Exercise> Write out the following listing's lines from the one with "[402,304,544,318] git-sandbox.duniter.org ->" to the one with "[200,421,393,436] [104,446,113,457] git-sandbox.duniter.org;", exactly, with both included and no others.

Material to process>
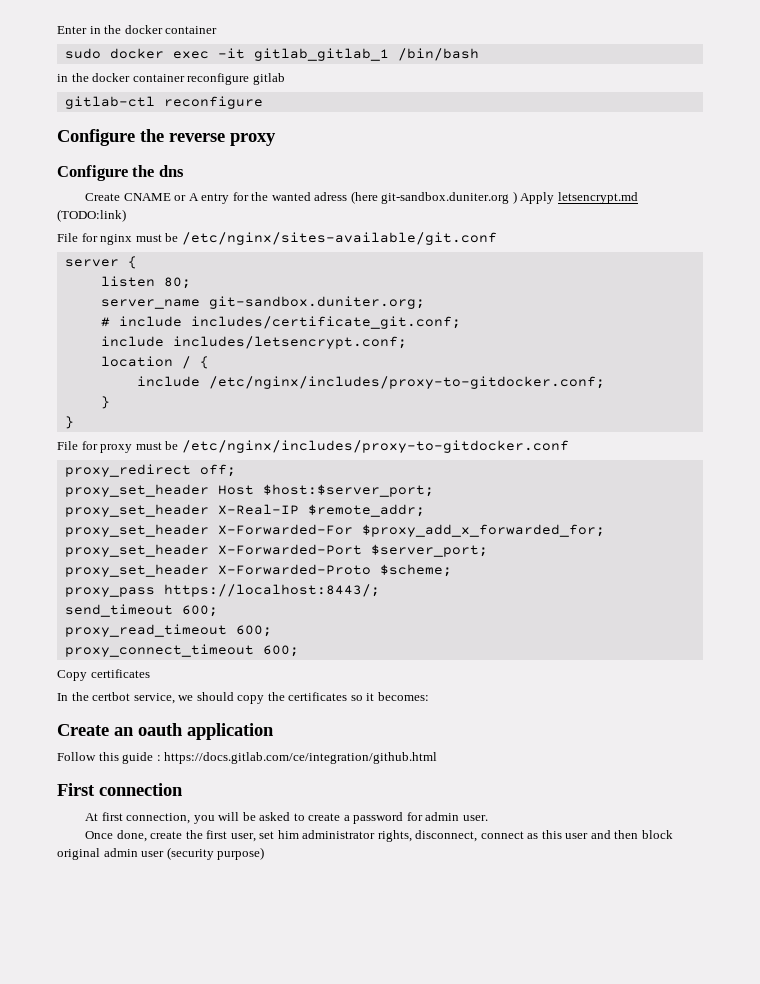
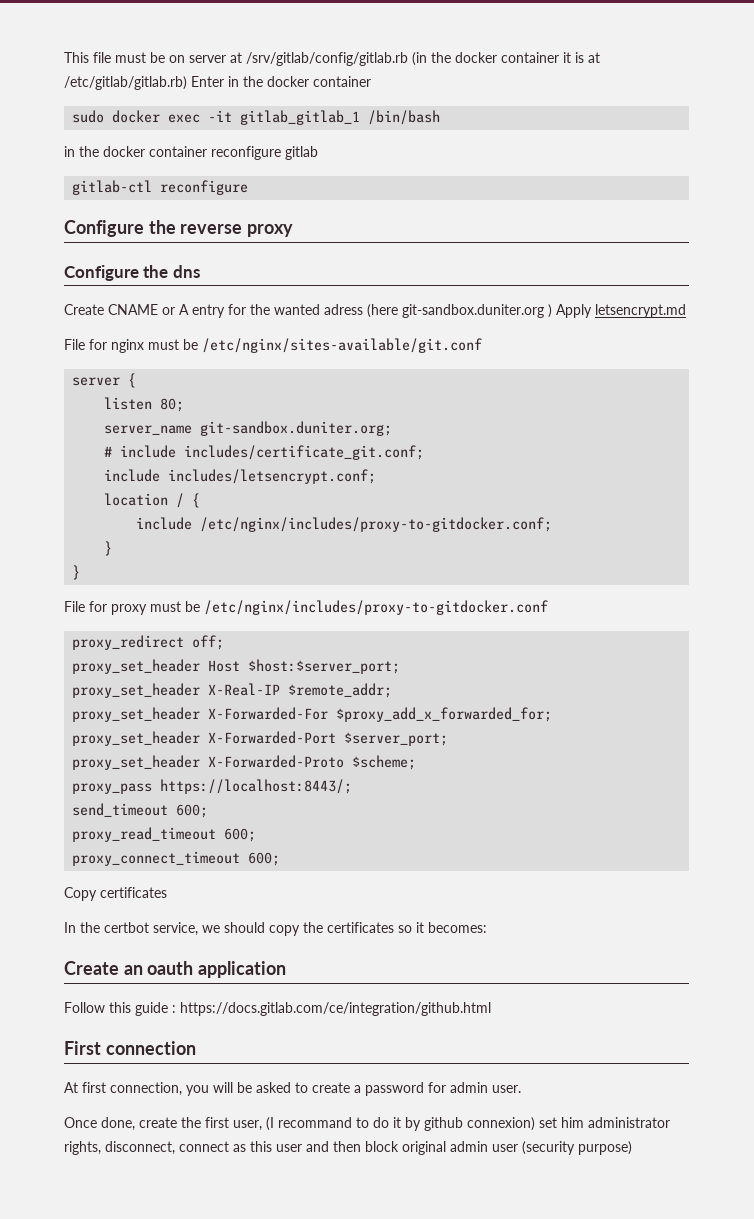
(57, 30) none -> [64,52,600,66] [64,76,187,90] This file must be on server at /srv/gitlab/config/gitlab.rb (in the docker container it is at /etc/gitlab/gitlab.rb)
[57,209,126,222] (TODO:link) -> (686, 311) none
(256, 837) none -> [266,1117,535,1131] (I recommand to do it by github connexion)

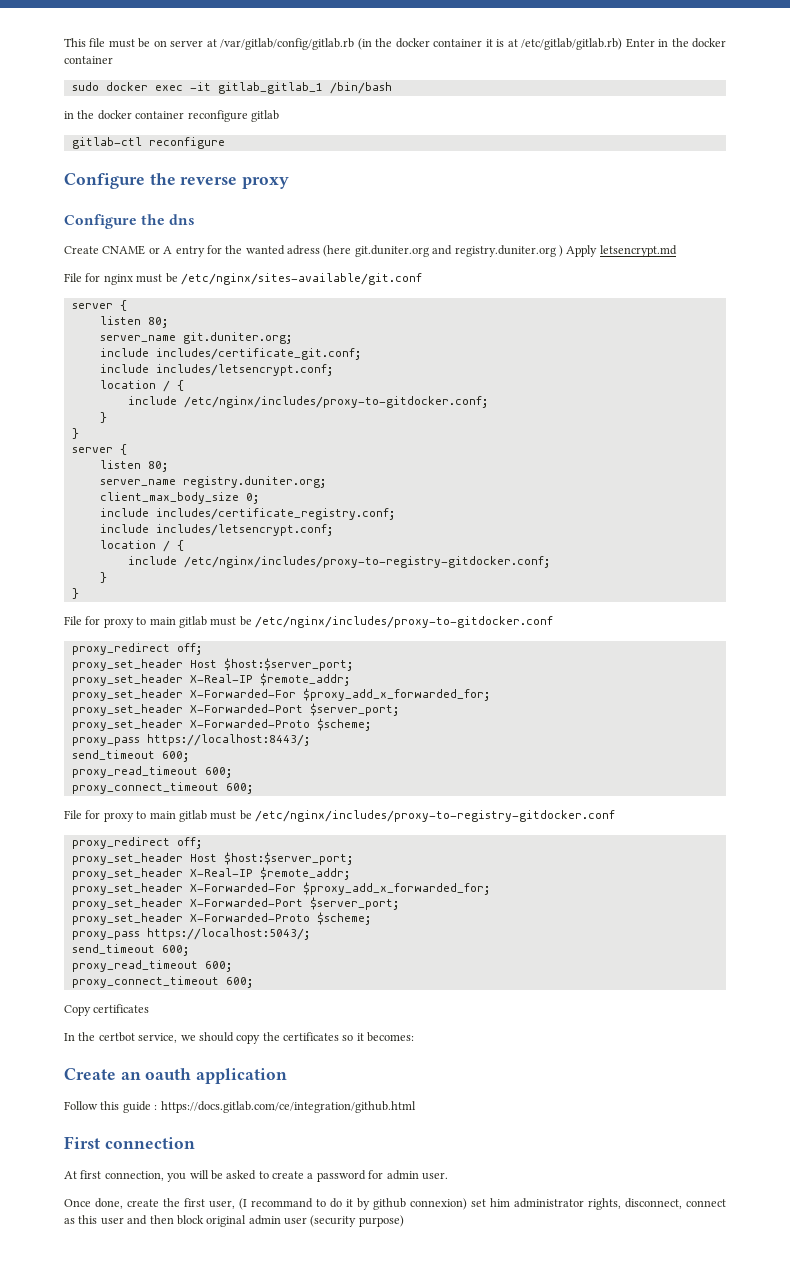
[246,52,408,66] /srv/gitlab/config/gitlab.rb -> [220,38,355,50] /var/gitlab/config/gitlab.rb
[402,304,544,318] git-sandbox.duniter.org -> [354,245,556,257] git.duniter.org and registry.duniter.org
[200,421,393,436] [104,446,113,457] git-sandbox.duniter.org; // # -> [182,332,292,344] git.duniter.org; //
[64,601,147,615] // File for proxy -> [71,444,127,455] [99,460,168,472] [99,476,326,488] [99,492,259,504] [99,508,395,520] [99,524,333,536] [99,540,184,552] [127,556,550,568] [99,572,107,583] [71,588,79,599] [64,616,207,628] // server { // listen 80; // server_name registry.duniter.org; // client_max_body_size 0; // include includes/certificate_registry.conf; // include includes/letsencrypt.conf; // location / { // include /etc/nginx/includes/proxy-to-registry-gitdocker.conf; // } // } // File for proxy to main gitlab
(281, 859) none -> [64,810,615,822] [71,837,202,849] [71,852,353,865] [71,867,350,880] [71,882,490,895] [71,897,399,910] [71,912,371,925] [71,928,310,940] [71,944,189,956] [71,960,232,972] [71,976,253,988] // File for proxy to main gitlab must be /etc/nginx/includes/proxy-to-registry-gitdocker.conf // proxy_redirect off; // proxy_set_header Host $host:$server_port; // proxy_set_header X-Real-IP $remote_addr; // proxy_set_header X-Forwarded-For $proxy_add_x_forwarded_for; // proxy_set_header X-Forwarded-Port $server_port; // proxy_set_header X-Forwarded-Proto $scheme; // proxy_pass https://localhost:5043/; // send_timeout 600; // proxy_read_timeout 600; // proxy_connect_timeout 600;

The answer>
[402,304,544,318] git-sandbox.duniter.org -> [354,245,556,257] git.duniter.org and registry.duniter.org
[200,421,393,436] [104,446,113,457] git-sandbox.duniter.org; // # -> [182,332,292,344] git.duniter.org; //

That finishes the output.